Version comparison data:
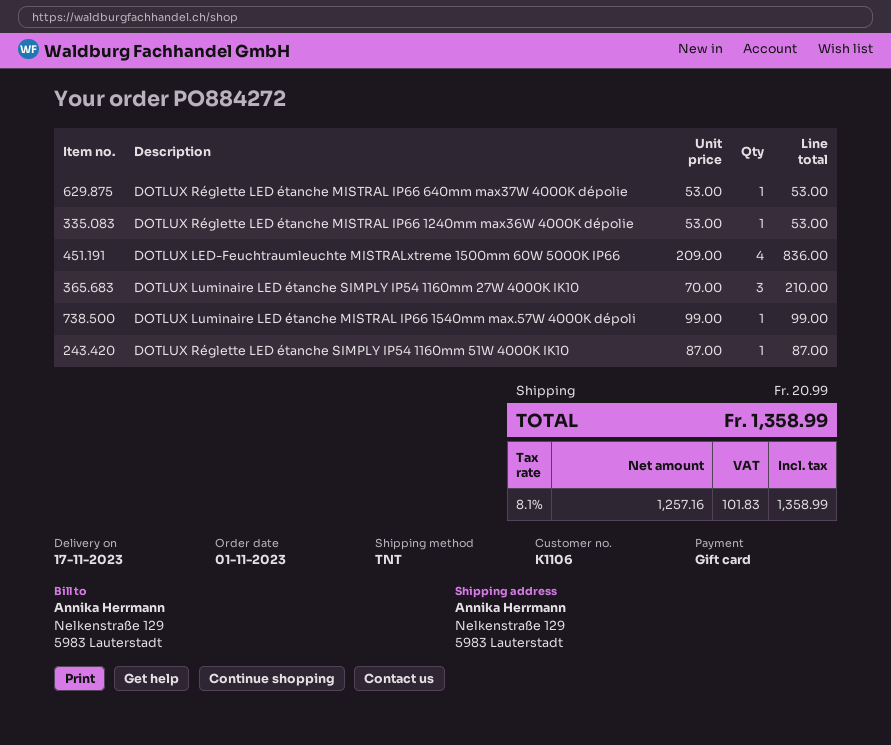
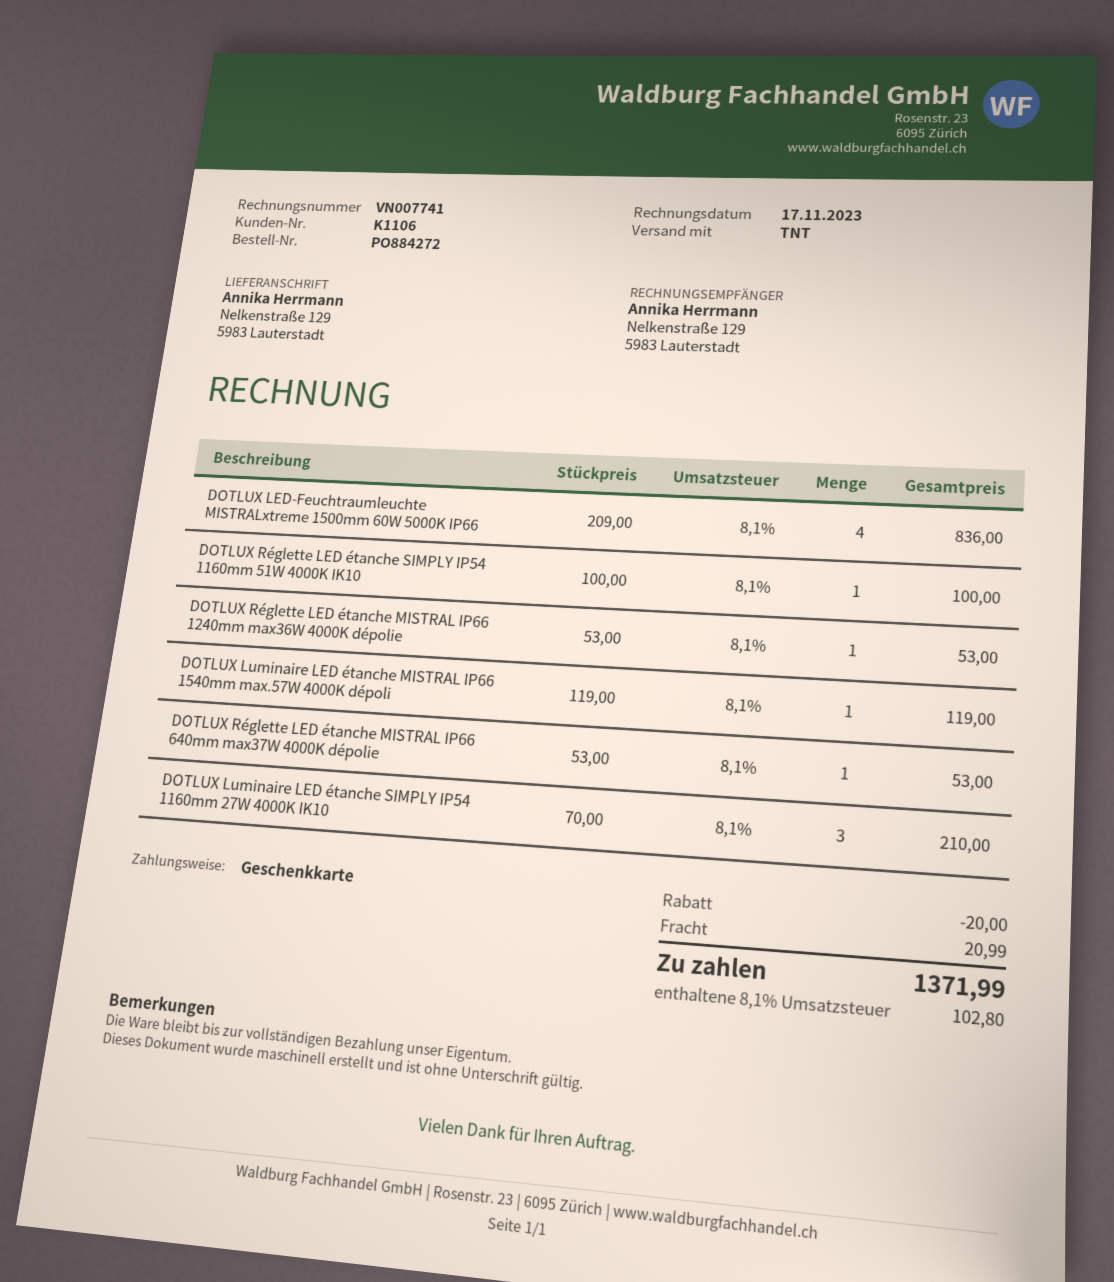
DOTLUX Luminaire LED étanche MISTRAL IP66 1540mm max.57W 4000K dépoli: 1 x 99.00 = 99.00 -> 1 x 119.00 = 119.00
DOTLUX Réglette LED étanche SIMPLY IP54 1160mm 51W 4000K IK10: 1 x 87.00 = 87.00 -> 1 x 100.00 = 100.00
discount: none -> 20.00
tax: 8.1% = 101.83 -> 8.1% = 102.80
total: 1358.99 -> 1371.99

▶ [THE PROBLEM] Your answer should be each line of the data that contains the word "étanche", copied as it stands.

▶ [RESPONSE AREA]
DOTLUX Luminaire LED étanche MISTRAL IP66 1540mm max.57W 4000K dépoli: 1 x 99.00 = 99.00 -> 1 x 119.00 = 119.00
DOTLUX Réglette LED étanche SIMPLY IP54 1160mm 51W 4000K IK10: 1 x 87.00 = 87.00 -> 1 x 100.00 = 100.00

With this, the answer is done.